━━━━━ Material for this task

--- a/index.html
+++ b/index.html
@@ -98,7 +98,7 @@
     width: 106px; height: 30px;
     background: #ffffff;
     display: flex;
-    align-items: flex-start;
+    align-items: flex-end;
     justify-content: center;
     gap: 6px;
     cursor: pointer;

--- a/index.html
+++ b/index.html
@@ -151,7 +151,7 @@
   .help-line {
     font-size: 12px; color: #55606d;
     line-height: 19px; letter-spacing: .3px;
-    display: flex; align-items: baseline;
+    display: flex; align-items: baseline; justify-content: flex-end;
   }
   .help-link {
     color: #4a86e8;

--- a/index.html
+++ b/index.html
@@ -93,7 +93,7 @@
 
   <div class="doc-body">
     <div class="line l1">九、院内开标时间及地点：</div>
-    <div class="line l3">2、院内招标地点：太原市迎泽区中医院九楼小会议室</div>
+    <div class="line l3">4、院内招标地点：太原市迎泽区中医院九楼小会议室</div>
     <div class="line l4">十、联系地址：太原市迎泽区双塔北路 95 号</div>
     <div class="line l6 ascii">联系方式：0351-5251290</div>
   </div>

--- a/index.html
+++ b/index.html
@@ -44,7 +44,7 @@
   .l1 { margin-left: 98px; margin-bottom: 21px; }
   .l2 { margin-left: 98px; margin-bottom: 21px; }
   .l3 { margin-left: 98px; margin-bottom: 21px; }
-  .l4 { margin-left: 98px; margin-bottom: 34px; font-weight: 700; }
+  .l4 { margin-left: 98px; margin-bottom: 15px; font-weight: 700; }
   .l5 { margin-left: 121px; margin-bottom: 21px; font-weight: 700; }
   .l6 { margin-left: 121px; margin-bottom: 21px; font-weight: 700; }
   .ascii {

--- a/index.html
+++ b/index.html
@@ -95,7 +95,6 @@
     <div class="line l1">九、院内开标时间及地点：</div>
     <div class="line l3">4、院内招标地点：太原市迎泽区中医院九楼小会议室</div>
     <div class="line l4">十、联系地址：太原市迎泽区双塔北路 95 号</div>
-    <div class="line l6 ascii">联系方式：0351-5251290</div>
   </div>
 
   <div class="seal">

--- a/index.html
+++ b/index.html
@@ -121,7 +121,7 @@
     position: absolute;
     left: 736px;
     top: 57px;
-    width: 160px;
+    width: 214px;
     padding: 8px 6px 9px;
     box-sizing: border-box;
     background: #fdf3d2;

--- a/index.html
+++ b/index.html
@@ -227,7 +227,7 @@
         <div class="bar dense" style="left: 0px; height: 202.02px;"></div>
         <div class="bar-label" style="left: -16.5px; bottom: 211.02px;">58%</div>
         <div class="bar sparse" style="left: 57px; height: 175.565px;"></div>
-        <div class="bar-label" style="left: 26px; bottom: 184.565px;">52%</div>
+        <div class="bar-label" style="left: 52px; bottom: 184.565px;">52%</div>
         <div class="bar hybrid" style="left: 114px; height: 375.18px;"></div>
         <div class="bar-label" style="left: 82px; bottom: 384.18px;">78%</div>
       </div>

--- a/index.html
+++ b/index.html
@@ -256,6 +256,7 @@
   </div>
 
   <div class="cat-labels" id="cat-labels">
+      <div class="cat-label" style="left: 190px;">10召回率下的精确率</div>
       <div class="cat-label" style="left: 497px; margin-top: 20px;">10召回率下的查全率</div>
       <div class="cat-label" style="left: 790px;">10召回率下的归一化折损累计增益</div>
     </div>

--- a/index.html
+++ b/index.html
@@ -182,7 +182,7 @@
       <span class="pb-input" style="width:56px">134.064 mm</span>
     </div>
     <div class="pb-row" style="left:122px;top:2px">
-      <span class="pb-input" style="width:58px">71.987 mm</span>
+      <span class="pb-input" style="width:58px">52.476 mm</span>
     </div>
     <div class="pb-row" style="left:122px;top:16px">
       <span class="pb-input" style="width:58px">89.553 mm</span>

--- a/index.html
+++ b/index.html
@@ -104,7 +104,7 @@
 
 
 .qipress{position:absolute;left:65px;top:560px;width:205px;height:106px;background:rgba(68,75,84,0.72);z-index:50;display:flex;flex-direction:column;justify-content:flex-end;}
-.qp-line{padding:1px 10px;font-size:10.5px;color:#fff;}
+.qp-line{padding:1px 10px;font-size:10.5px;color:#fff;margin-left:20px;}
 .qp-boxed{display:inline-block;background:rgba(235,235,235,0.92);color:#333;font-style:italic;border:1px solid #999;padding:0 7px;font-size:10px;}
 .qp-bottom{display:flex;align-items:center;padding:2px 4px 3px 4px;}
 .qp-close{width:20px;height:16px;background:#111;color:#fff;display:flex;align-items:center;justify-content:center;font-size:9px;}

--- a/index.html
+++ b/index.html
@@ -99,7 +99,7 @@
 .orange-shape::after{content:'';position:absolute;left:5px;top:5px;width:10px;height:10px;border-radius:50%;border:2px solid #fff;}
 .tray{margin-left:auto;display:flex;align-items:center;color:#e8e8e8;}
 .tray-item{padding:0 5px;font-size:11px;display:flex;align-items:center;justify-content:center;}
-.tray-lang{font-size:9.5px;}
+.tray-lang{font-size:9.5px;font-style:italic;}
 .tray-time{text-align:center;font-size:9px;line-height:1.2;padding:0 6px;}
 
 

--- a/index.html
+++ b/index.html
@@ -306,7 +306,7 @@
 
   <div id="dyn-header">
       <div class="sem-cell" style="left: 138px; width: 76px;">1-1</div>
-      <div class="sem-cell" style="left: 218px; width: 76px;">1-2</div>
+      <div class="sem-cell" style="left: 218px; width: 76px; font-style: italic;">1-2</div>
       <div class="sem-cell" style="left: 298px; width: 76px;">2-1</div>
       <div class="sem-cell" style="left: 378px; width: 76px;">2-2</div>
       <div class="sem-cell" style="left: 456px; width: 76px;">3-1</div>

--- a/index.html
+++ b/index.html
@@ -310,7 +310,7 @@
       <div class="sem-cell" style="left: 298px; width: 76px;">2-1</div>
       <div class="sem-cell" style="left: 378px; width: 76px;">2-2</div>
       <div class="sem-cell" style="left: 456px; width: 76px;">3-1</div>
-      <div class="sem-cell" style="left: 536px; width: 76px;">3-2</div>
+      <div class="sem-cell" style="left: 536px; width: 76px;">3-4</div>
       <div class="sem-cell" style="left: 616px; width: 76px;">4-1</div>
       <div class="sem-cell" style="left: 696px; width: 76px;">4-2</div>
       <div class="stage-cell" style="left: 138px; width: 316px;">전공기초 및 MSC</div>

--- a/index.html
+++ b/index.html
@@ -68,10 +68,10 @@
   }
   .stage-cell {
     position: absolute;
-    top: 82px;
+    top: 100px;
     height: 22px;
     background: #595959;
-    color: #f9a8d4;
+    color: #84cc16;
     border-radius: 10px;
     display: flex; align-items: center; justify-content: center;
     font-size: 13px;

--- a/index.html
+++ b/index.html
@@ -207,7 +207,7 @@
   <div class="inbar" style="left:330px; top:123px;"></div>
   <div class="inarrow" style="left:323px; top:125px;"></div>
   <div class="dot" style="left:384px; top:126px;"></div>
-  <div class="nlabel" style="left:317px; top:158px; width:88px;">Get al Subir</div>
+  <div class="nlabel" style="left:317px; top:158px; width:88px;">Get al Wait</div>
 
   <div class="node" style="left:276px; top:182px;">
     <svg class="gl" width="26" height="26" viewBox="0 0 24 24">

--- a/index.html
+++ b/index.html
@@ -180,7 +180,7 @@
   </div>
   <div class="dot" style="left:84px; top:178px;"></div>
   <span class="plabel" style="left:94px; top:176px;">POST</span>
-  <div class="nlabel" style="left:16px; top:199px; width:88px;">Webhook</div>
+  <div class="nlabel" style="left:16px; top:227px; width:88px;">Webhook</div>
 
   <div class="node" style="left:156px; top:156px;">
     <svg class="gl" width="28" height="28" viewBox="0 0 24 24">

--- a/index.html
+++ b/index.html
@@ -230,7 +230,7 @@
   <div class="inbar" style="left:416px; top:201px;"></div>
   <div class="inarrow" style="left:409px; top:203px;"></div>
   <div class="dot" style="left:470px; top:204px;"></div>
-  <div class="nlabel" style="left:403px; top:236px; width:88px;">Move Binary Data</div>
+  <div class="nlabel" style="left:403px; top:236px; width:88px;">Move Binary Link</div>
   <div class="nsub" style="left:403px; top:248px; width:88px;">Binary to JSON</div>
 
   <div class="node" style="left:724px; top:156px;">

━━━━━━━━━━

Exercise objective: With "color" as the search string, filter the records and return each line that has it.

Response to the task:
     font-size: 12px; color: #55606d;
     color: #4a86e8;
-.qp-line{padding:1px 10px;font-size:10.5px;color:#fff;}
+.qp-line{padding:1px 10px;font-size:10.5px;color:#fff;margin-left:20px;}
 .qp-boxed{display:inline-block;background:rgba(235,235,235,0.92);color:#333;font-style:italic;border:1px solid #999;padding:0 7px;font-size:10px;}
 .qp-close{width:20px;height:16px;background:#111;color:#fff;display:flex;align-items:center;justify-content:center;font-size:9px;}
 .tray{margin-left:auto;display:flex;align-items:center;color:#e8e8e8;}
-    color: #f9a8d4;
+    color: #84cc16;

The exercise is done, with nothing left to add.